Our revenue for the six months ended June 30, 2022 was $327.4 million, an
increase of $75.5 million, or 30.0%, compared to the six months ended June 30,
2021. For the six months ended June 30, 2022, our Drilling & Downhole,
Completions, and Production segments comprised 45.1%, 36.2%, and 18.7% of our
total revenue, respectively, which compared to 43.8%, 33.4%, and 22.8% of our
total revenue, respectively, for the six months ended June 30, 2021. The overall
increase in revenue is related to higher sales volumes due to improving market
conditions in the first half of 2022 compared to the first half of 2021 as a
result of higher drilling and completions activity levels to support increasing
global energy demand. The changes in revenue by operating segment consisted of
the following:

Drilling & Downhole segment - Revenue was $147.8 million for the six months
ended June 30, 2022, an increase of $37.5 million, or 34.0%, compared to the six
months ended June 30, 2021. This increase was led by revenue growth of $16.6
million, or 36.0%, in our Drilling Technologies product line from higher sales
of capital equipment and consumable products from the 36% year-over-year
increase in global rig count. Revenue for our Subsea Technologies product line
increased by $11.6 million, or 35.9%, primarily due to higher sales of Work
Class ROVs and cable management systems into domestic and international markets.
Revenue for our Downhole Technologies product line increased by $9.3 million, or
29.3%, primarily due to higher sales of artificial lift products as a result of
higher well completions activity levels.

Completions segment - Revenue was $118.6 million for the six months ended June
30, 2022, an increase of $34.3 million, or 40.6%, compared to the six months
ended June 30, 2021. This increase includes a $24.4 million, or 56.8%, increase
in sales volumes for our Stimulation and Intervention product line and a $9.8
million, or 23.8%, increase in sales volumes for our Coiled Tubing product line.
These higher revenue levels were driven by increasing U.S. hydraulic fracturing
and well intervention service activity levels in the first half of 2022 compared
to the first half of 2021 in response to higher energy demand.

Production segment - Revenue was $61.4 million for the six months ended June 30,
2022, an increase of $4.0 million, or 7.0%, compared to the six months ended
June 30, 2021. This increase is primarily driven by higher sales volumes of
valves, primarily in the North America downstream market, as demand continues to
recover from the COVID 19 pandemic.
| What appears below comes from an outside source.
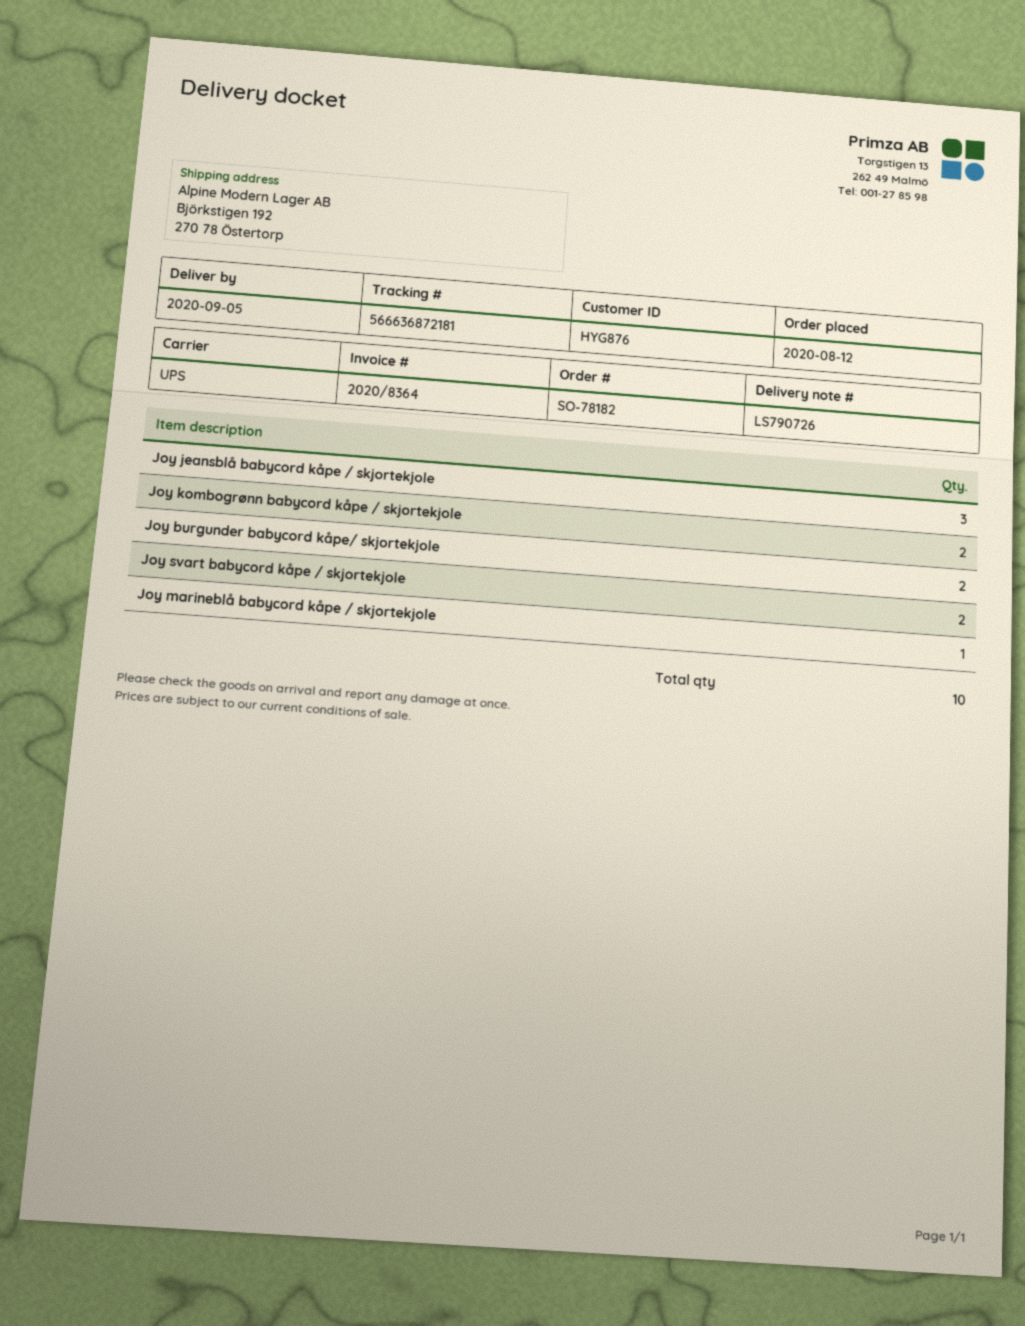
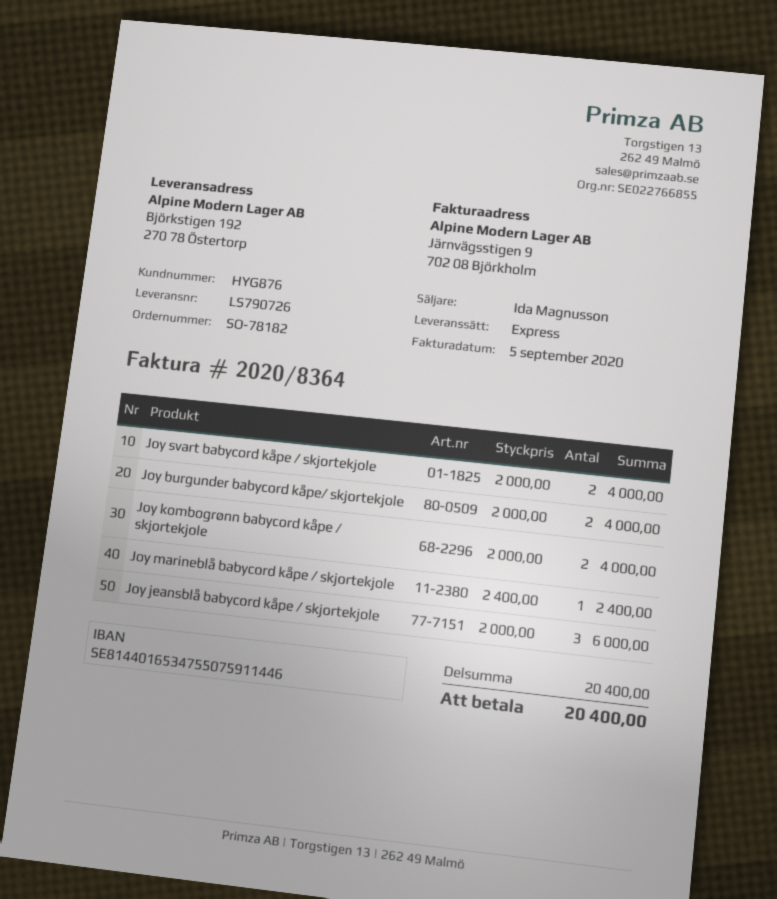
shipping method: UPS -> express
Partially offsetting this increase is a
decline in revenue of $0.2 million for our Production Equipment product line
from lower project revenue for our process oil treatment equipment.

Segment operating profit (loss) and segment operating margin percentage


Segment operating loss for the six months ended June 30, 2022 was $0.6 million,
a $24.7 million improvement compared to a loss of $25.3 million for the six
months ended June 30, 2021. For the six months ended June 30, 2022, segment
operating margin percentage was (0.2)% compared to (10.0)% for the six months
ended June 30, 2021. Segment operating margin percentage is calculated by
dividing segment operating income (loss) by revenue for the period. The change
in operating income (loss) for each segment is explained as follows:

Drilling & Downhole segment - Segment operating income was $14.5 million, or
9.8%, for the six months ended June 30, 2022 compared to a loss of $1.8 million,
or (1.6)%, for the six months ended June 30, 2021. The $16.3 million improvement
in segment operating results is primarily attributable to higher gross profit
from the 34.0% increase in revenue discussed above. In addition, segment
operating results also improved due to a $3.1 million reduction in inventory
write downs and lower restructuring related costs in connection with cost
reductions executed in early 2021.

Completions segment - Segment operating income was $2.9 million for the six
months ended June 30, 2022 compared to a loss of $0.3 million, or (0.4)%, for
the six months ended June 30, 2021. The $3.2 million improvement in segment
operating results is primarily attributable to higher gross profit from the
40.6% increase in revenues discussed above, partially offset by higher freight
and employee related costs.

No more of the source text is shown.